I’m thrilled to hear that as of the 26th July 2024, the Flow Country joins the Grand Canyon and St Kilda as a UNESCO World Heritage Site – the first peatland to do so. Host to carnivorous plants, sphagnum mosses, rare birds and broad horizons, just to know that this vast and intact blanket bog exists on our island is reassuring. But now, greater profile and recognition should make it understood better and protected more; a huge carbon store also contributing to our future resilience in the face of the climate crisis.
‘I was knee-deep in water. A footfall earlier I’d stood on something like land. Panting, drenched and disorientated, I glared across a muted terrain rolling off each way into mist. There were no features on which to hook my eye.
This place didn’t care about me. With ultimate indifference it shrugged itself down into a sullen spread of water and mossy peat. I was exhausted and agitated since I’d been pushed off my route by a burn in spate, and unsure exactly where I was on the soggy map I held. A compass fixed on a westerly bearing was in the other hand.
‘Get across the burn, then go west,’ I’d instructed myself, repeating it aloud as if to divert alarm. But I had expected to see a road by now.
I tried to persuade variations in colour or texture into features, contrived a shiny strip of horizontal road from light catching yet another pool. Earlier a single fence post had summoned me – a fellow vertical outlined by vast sky. I greeted it but it muttered no clues. I was alone, stumbling unevenly between tussocks and like one of those film characters lost in the desert, talking to myself, hallucinating almost.
This was the fifth and last day of my trip and, until diverted, I’d been close to arrival at the much-imagined hospitality of the Crask Inn, an ‘oasis’ on the A836 between Lairg and Altnaharra. In my anxious state, I ignored the dizzying strata of stories beneath my feet. Yet quaking down there beyond my note were layers of sphagnum moss doused with epochs of rain. Amidst them might be hair of reindeer, wolf, brown bear, a stray wild boar tusk caught amongst moss spores and ancient pollen grains. There could be volcanic ash, a logboat, the spoke of a wooden wheel, a human body even. A vertical history book reached deep into the black peat, a territory that had taken thousands of years to develop. Perhaps, archived at its base, were remains of the first lichens, mosses and trees to colonise the land after the glaciers retreated, starting a process towards what it has become: Europe’s largest blanket bog.

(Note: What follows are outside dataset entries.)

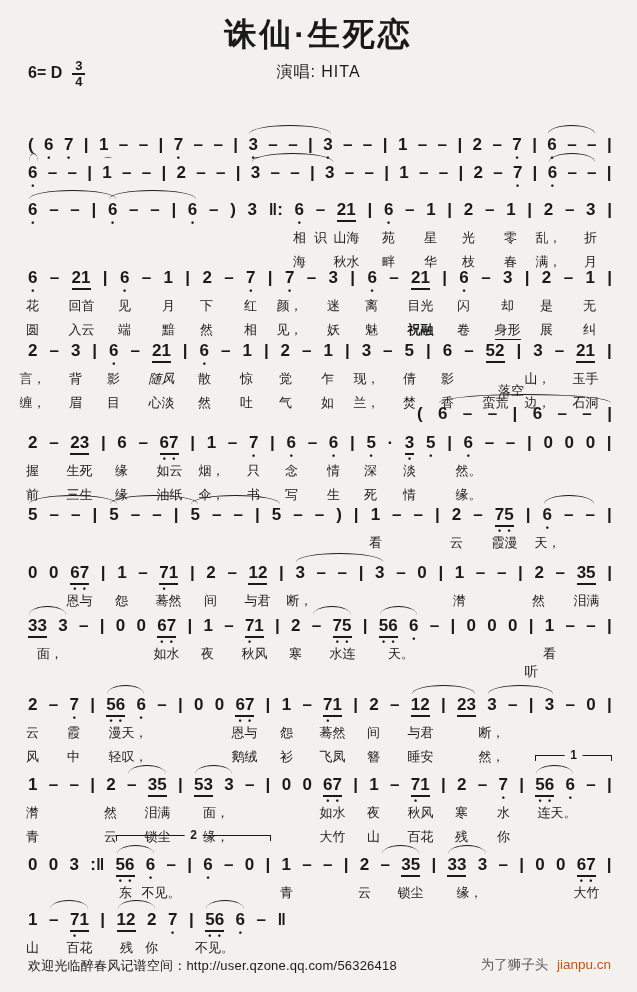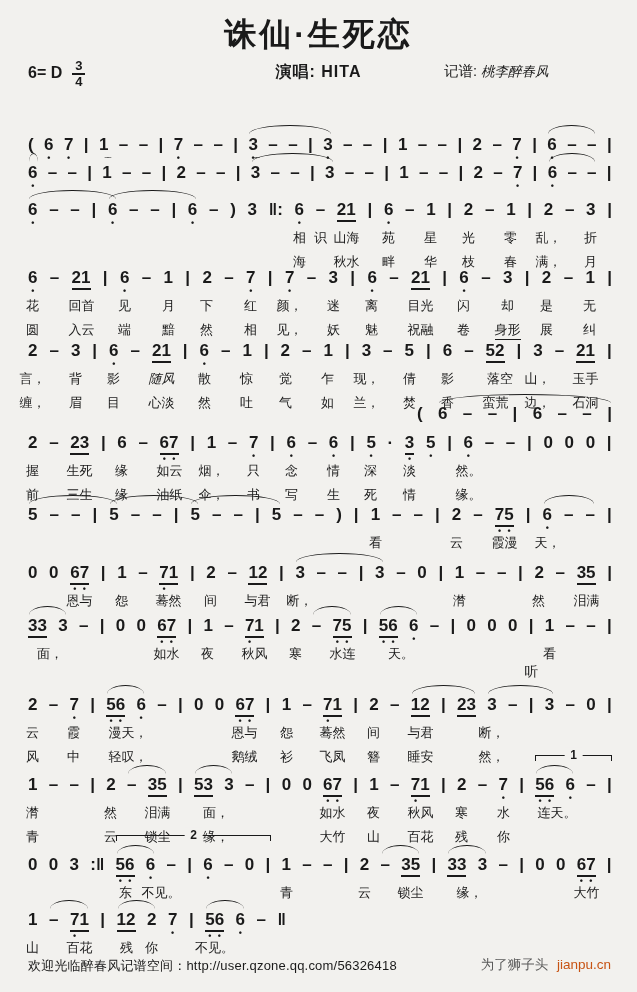--- a/index.html
+++ b/index.html
@@ -11,21 +11,21 @@
   .title{
     position:absolute;top:13px;left:0;right:0;text-align:center;
     font-size:32px;font-weight:700;letter-spacing:3px;
   }
   .keysig{position:absolute;left:28px;top:60px;font-size:16px;font-weight:700;}
   .frac{display:inline-block;vertical-align:middle;text-align:center;
     font-size:13px;line-height:12px;font-weight:700;margin-left:10px;}
   .frac .num{display:block;border-bottom:2px solid #1a1a1a;padding:0 3px 1px;}
   .frac .den{display:block;padding-top:1px;}
   .performer{position:absolute;left:0;right:0;top:62px;text-align:center;
-    font-size:16px;font-weight:700;letter-spacing:1px;}
+    font-size:16px;font-weight:400;letter-spacing:1px;}
   .credits{position:absolute;left:444px;top:58px;font-size:14.5px;line-height:27px;white-space:nowrap;}
   .credit-label{font-weight:400;}
   .credit-value{font-family:"Liberation Serif","DejaVu Serif",serif;font-style:italic;font-size:13.5px;}
 
   .score{position:absolute;left:0;top:0;width:100%;height:100%;}
   .line{position:absolute;left:28px;right:25px;}
   .notes{display:flex;justify-content:space-between;align-items:flex-start;}
   .grp{display:flex;}
   .grp.ul{border-bottom:2px solid #1a1a1a;}
   .cell{position:relative;display:inline-block;font-size:17px;line-height:20px;font-weight:700;}
@@ -61,24 +61,20 @@
 <div class="keysig">
   <span>6= D</span><span class="frac"><span class="num">3</span><span class="den">4</span></span>
 </div>
 
 <div class="performer">
   <span>演唱:</span>
   <span>HITA</span>
 </div>
 
 <div class="credits">
-  <div>
-    <span class="credit-label">记谱:</span>
-    <span class="credit-value">桃李醉春风</span>
-  </div>
 </div>
 
 <div class="score">
     <div class="line" style="top: 123px;">
       <div class="notes" style="margin-top: 12px;">
         <span class="grp">
           <span class="cell">(</span>
         </span>
         <span class="grp">
           <span class="cell">6<span class="d">•</span></span>
@@ -504,21 +500,21 @@
       <div class="lyr">
         <span class="syl" style="left: -2px;">圆</span>
         <span class="syl" style="left: 40.5px;">入云</span>
         <span class="syl" style="left: 90px;">端</span>
         <span class="syl" style="left: 134px;">黯</span>
         <span class="syl" style="left: 172px;">然</span>
         <span class="syl" style="left: 216px;">相</span>
         <span class="syl" style="left: 248.5px;">见，</span>
         <span class="syl" style="left: 299px;">妖</span>
         <span class="syl" style="left: 337px;">魅</span>
-        <span class="syl" style="left: 379.5px;">祝融</span>
+        <span class="syl" style="left: 379.5px; font-weight: bold;">祝融</span>
         <span class="syl" style="left: 429px;">卷</span>
         <span class="syl u" style="left: 466.5px;">身形</span>
         <span class="syl" style="left: 512px;">展</span>
         <span class="syl" style="left: 555px;">纠</span>
       </div>
     </div>
     <div class="line" style="top: 329px;">
       <div class="notes" style="margin-top: 12px;">
         <span class="grp">
           <span class="cell">2</span>
@@ -613,21 +609,21 @@
         <span class="syl" style="left: 41px;">背</span>
         <span class="syl" style="left: 79px;">影</span>
         <span class="syl" style="left: 120.5px; font-style: italic;">随风</span>
         <span class="syl" style="left: 170px;">散</span>
         <span class="syl" style="left: 212px;">惊</span>
         <span class="syl" style="left: 251px;">觉</span>
         <span class="syl" style="left: 293px;">乍</span>
         <span class="syl" style="left: 325.5px;">现，</span>
         <span class="syl" style="left: 375px;">倩</span>
         <span class="syl" style="left: 413px;">影</span>
-        <span class="syl" style="left: 459px;">落空</span>
+        <span class="syl" style="left: 470px; margin-top: 12px;">落空</span>
         <span class="syl" style="left: 496.5px;">山，</span>
         <span class="syl" style="left: 544.5px;">玉手</span>
       </div>
       <div class="lyr">
         <span class="syl" style="left: -8.5px;">缠，</span>
         <span class="syl" style="left: 41px;">眉</span>
         <span class="syl" style="left: 79px;">目</span>
         <span class="syl" style="left: 120.5px;">心淡</span>
         <span class="syl" style="left: 170px;">然</span>
         <span class="syl" style="left: 212px;">吐</span>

My thoughts did not delve into this past, but nor did I acknowledge the bog and its moss for its critical role in our future – as a species, as a world. A future that currently mires it in words like ‘sequestration’, ‘investment’, ‘credit’, ‘ownership’.

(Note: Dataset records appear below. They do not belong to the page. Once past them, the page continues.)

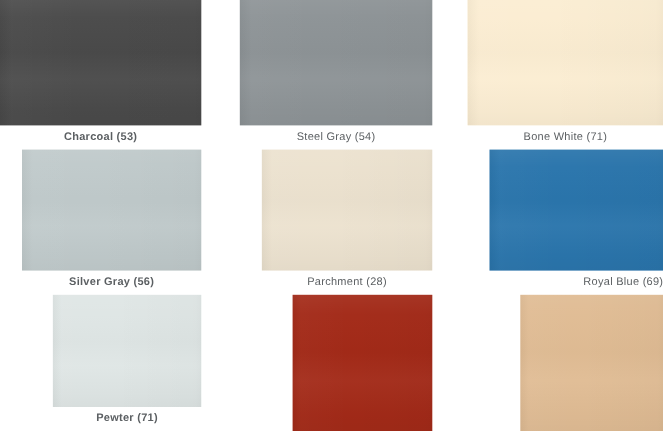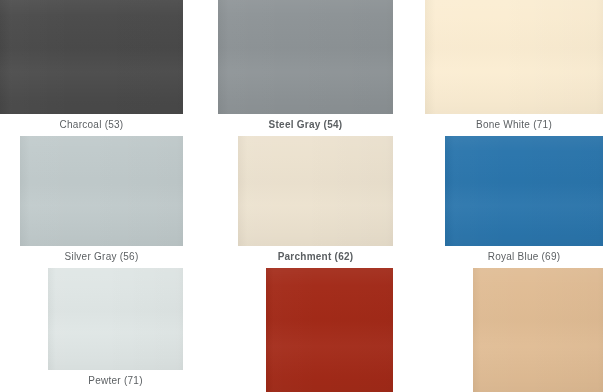--- a/index.html
+++ b/index.html
@@ -60,22 +60,22 @@
     font-size: 10px;
     letter-spacing: 0.25px;
     color: #5b5f62;
     white-space: nowrap;
     background: #ffffff;
   }
   .gutter {
     background: #ffffff;
   }
   
-  .c1 { grid-column: 1; }
-  .c2 { grid-column: 3; font-weight: bold; }
+  .c1 { grid-column: 1; font-weight: bold; }
+  .c2 { grid-column: 3; }
   .c3 { grid-column: 5; }
   .r1 { grid-row: 1 / span 2; }
   .r2 { grid-row: 3 / span 2; padding-left: 20px; }
   .r3 { grid-row: 5 / span 2; padding-left: 48px; }
 </style>
 </head>
 <body style="background: rgb(255, 255, 255);">
 
 <div id="palette-grid">
 
@@ -100,28 +100,28 @@
 
   <div class="swatch-cell c1 r2">
     <div class="swatch-chip" style="background-color: rgb(192, 202, 203);"></div>
     <div class="swatch-label" style="color: rgb(91, 95, 98);">Silver Gray (56)</div>
   </div>
 
   <div class="gutter" style="grid-column:2; grid-row:3 / span 2;"></div>
 
   <div class="swatch-cell c2 r2">
     <div class="swatch-chip" style="background-color: rgb(236, 226, 207);"></div>
-    <div class="swatch-label" style="color: rgb(91, 95, 98);">Parchment (62)</div>
+    <div class="swatch-label" style="color: rgb(91, 95, 98);">Parchment (28)</div>
   </div>
 
   <div class="gutter" style="grid-column:4; grid-row:3 / span 2;"></div>
 
   <div class="swatch-cell c3 r2">
     <div class="swatch-chip" style="background-color: rgb(42, 117, 172);"></div>
-    <div class="swatch-label" style="color: rgb(91, 95, 98);">Royal Blue (69)</div>
+    <div class="swatch-label" style="color: rgb(91, 95, 98); text-align: right;">Royal Blue (69)</div>
   </div>
 
   <div class="swatch-cell c1 r3">
     <div class="swatch-chip" style="background-color: rgb(223, 230, 229);"></div>
     <div class="swatch-label" style="color: rgb(91, 95, 98);">Pewter (71)</div>
   </div>
 
   <div class="gutter" style="grid-column:2; grid-row:5 / span 2;"></div>
 
   <div class="swatch-cell c2 r3">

In my panicky state suspended above the bog and banished from my human world I felt that I might plunge hat-deep, following any number of characters from eerie tales of squelch, fog and underworld.’
From the chapter ‘In Deep: Time and Saturation in the Flow Country’ published in Doubling Back: Paths Trodden in memory by Linda Cracknell.
Linda Cracknell is a writer of narrative non-fiction on the natural world, as well as of fiction and radio scripts. Her first story collection was nominated for a Saltire Award (now Scotland’s National Book Awards) and the Robin Jenkins Award for environmental writing, and her essay collection Doubling Back: Ten Paths Trodden in Memory, about journeys she took on foot in Scotland, Spain, Switzerland, and Kenya, was serialised for BBC Radio as a Book of the Week. All of Linda’s writing is inspired first and foremost by place, and she teaches creative writing, especially nature and place writing.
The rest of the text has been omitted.